The Industrial Property Law (“IP Law”) introduced consent letters to Turkish trademark law in January 2017, a mechanism which practitioners had waited a long time for. After around a year with the new regime, we share some insights on how the Turkish Patent and Trademark Office (“TPTO”) approaches co-existence agreements, as well as key things for right holders to watch out for in practice.
Consent Letters Introduced to Turkey in January 2017
Under Turkish law, if an identical or indistinguishably similar trademark exists, which covers the same classes (or classes which cover the same kind of goods) this is an absolute ground for rejecting a later trademark application.
Before the IP Law was enacted in January 2017, it was not possible to overcome such a rejection if the earlier trademark remained active. Sister company concepts and co-existent agreements were not sufficient tools to overcome ex-officio refusals. Therefore, even if the earlier right-holder consented to the later trademark, the TPTO would not cancel its provisional refusal decision.
However, the new IP Law allowed later trademark applicants to overcome a provisional refusal decision from the TPTO by submitting a notarized consent letter from the earlier right-holder.
Requirements for Consent Letters
According to the IP Law, consent should meet the following requirements:
- Consent letters must use the TPTO’s standard form, available on its website.
- Consent letters must be notarized.
- Consent letters can be submitted at the time of filing, or right after receiving a refusal decision.
- Consent letters must contain a visual of the trademark for which consent is given.
- If consent is given after a refusal decision, the letter must also contain the trademark application number.
- The consent must remain within the earlier registration holder’s terms of the goods. In other words, the earlier trademark holder can only give consent within the terms of its registration.
- Consent must be given unconditionally.
- Notable Aspects of the TPTO’s Approach
Based on our observations and experience, the following points are important in practice: - Consent is irrevocable: The earlier right-holder cannot revoke its consent in any situation, nor give consent for a fixed period.

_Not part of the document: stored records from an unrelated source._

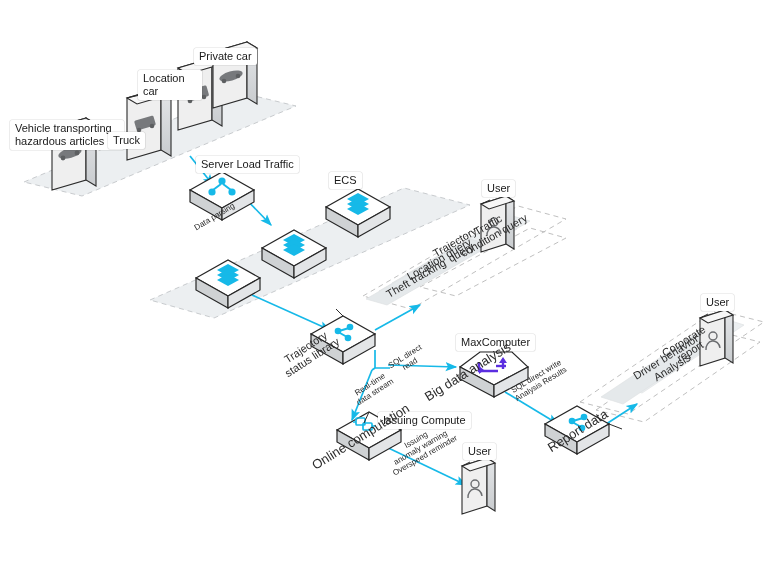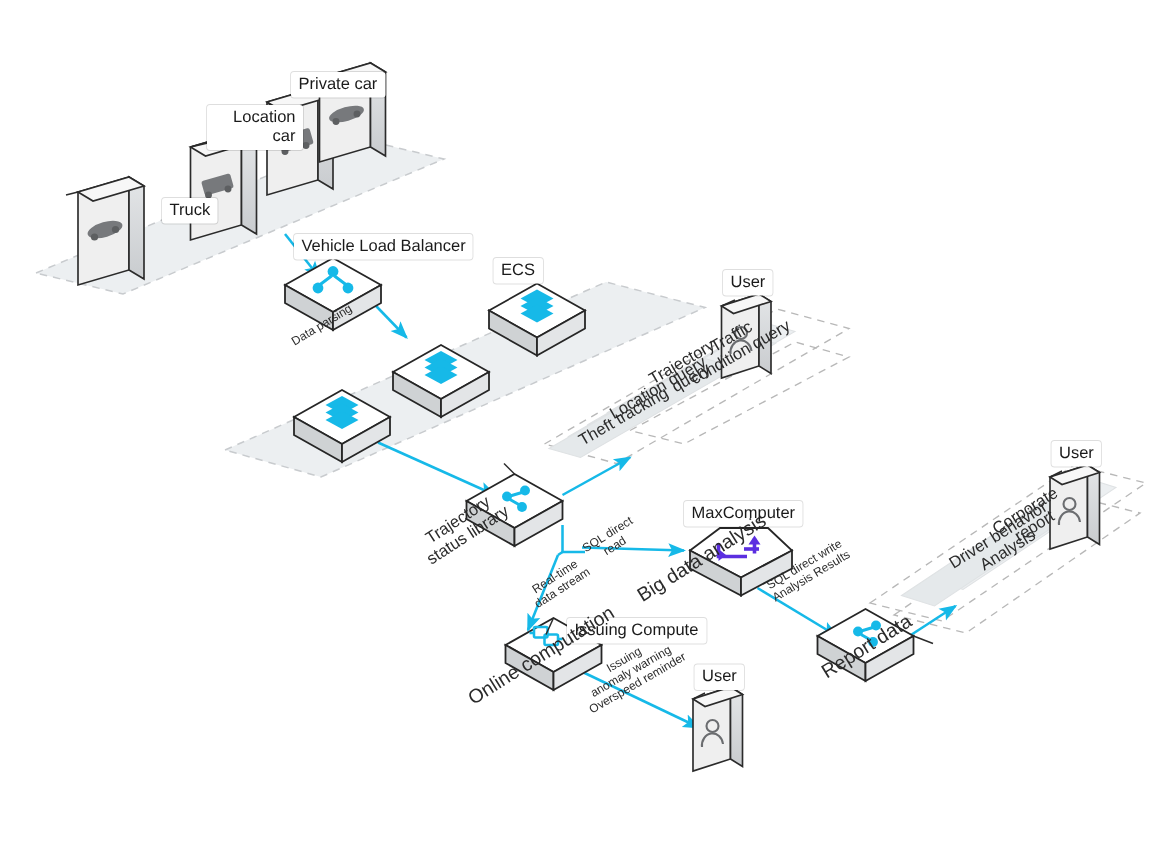"Private car" .callout { text-align: right -> left }
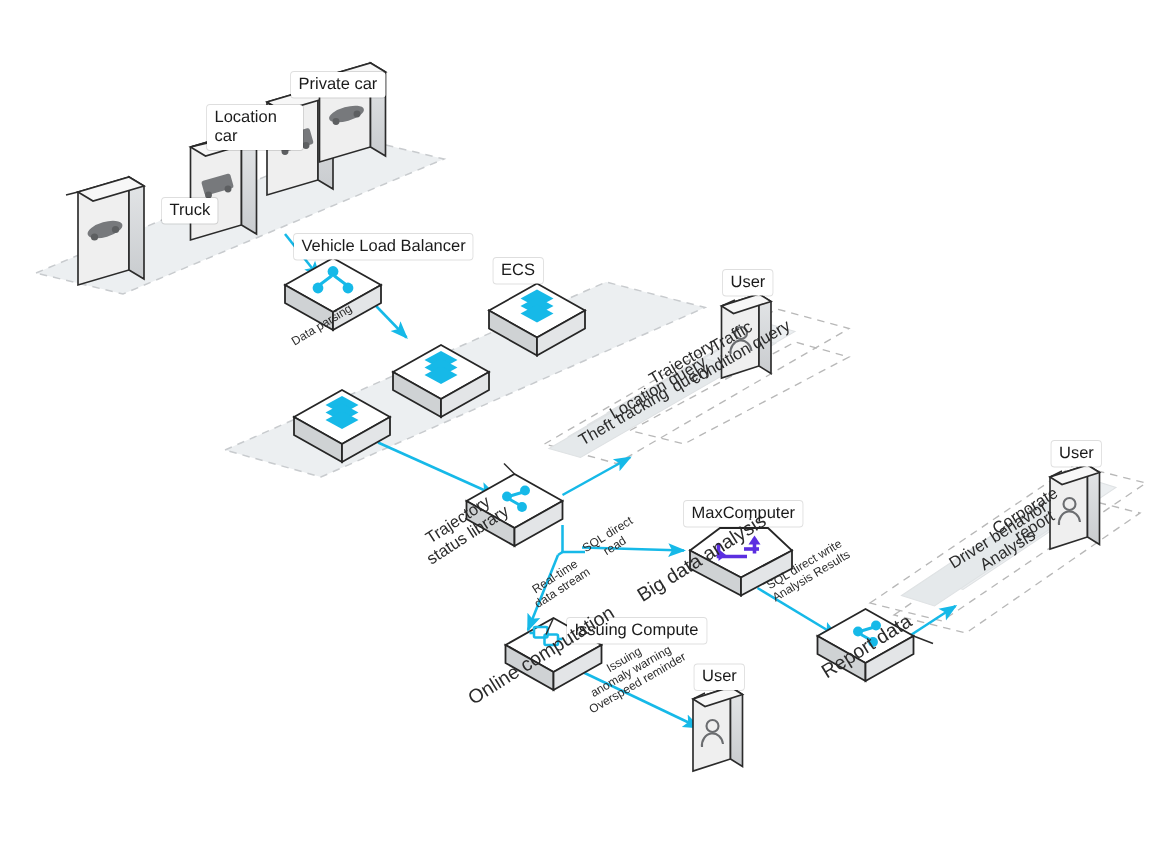"Vehicle transporting" div.callout { html: none -> <div>Vehicle transporting hazardous articles</div> }
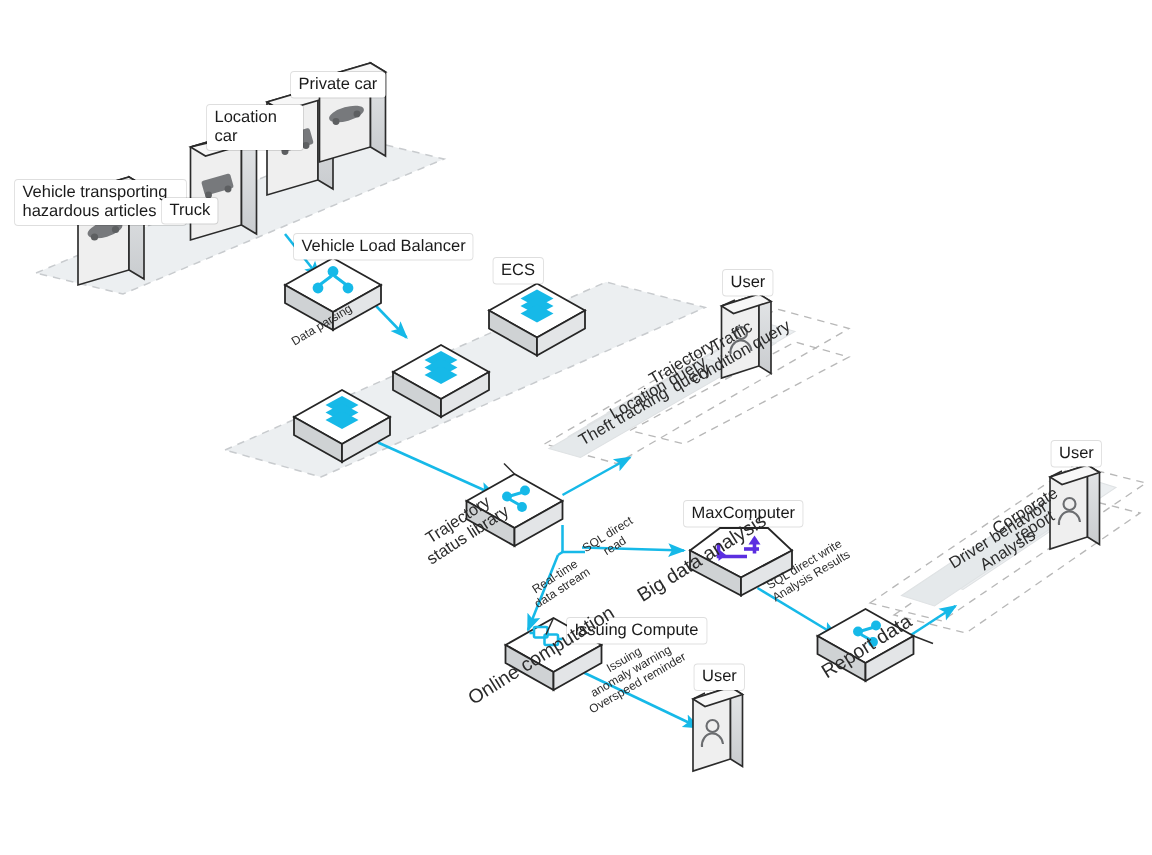"Vehicle Load Balancer" div.callout { text: Vehicle Load Balancer -> Server Load Traffic }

- Consent is limited to the earlier registration holder’s entitlements: Consent must be given within the goods of the services which are covered by the earlier right-holder’s trademark registration. In practice, consent-givers prefer to specify criteria and approve the application which they are consenting to. However, the TPTO does not allow this nuanced approach.
- Consent should be given for all goods in coinciding subclasses: The TPTO carries out its absolute ground examination on a subclass basis. While deciding to reject a trademark, it considers whether the application:
- Is identical or indistinguishably similar to an earlier trademark, and
- Covers the same goods covered by an earlier trademark, or the goods fall into the scope of the same subclasses.
For instance, if the earlier trademark covers headgears articles (a subclass under class 25) and the applicant wishes to register their mark for caps (an article falls under the subclass “headgears”), the earlier right-holder must consent to the later registration covering headgears articles. If the consent only covers caps, the TPTO will reject the application on the basis that the consent’s scope is insufficient.
- Consent must be unconditional: The earlier right-holder cannot limit the subclass goods, nor include other requirements/obligations in the consent form.
- Consent must be given for each and every application: The later registration (obtained via consent) will not give the applicant acquired rights.
- Oppositions against confusingly similar trademarks: If the earlier right-holder later files a confusingly similar application to the trademark which was subject to the consent, the later trademark holder (who obtained trademark registration via consent) can file an opposition to that application, independent of the consent relationship.
Parallel Consent Arrangements
The TPTO’s approach over the last year makes clear that it requires clean and unconditional consent, without the parties adding any further restrictions or limitations. Rather, it prefers to simply hear a YES/NO answer from the earlier right-holder, giving unconditional consent to the later registration. This approach excludes all other consent conditions which parties may discuss and agree upon.
The TPTO’s approach leaves the parties to negotiate the terms of a potential settlement outside of its proceedings. Accordingly, parties should agree a separate co-existence arrangement, before building a consent relationship in the TPTO context.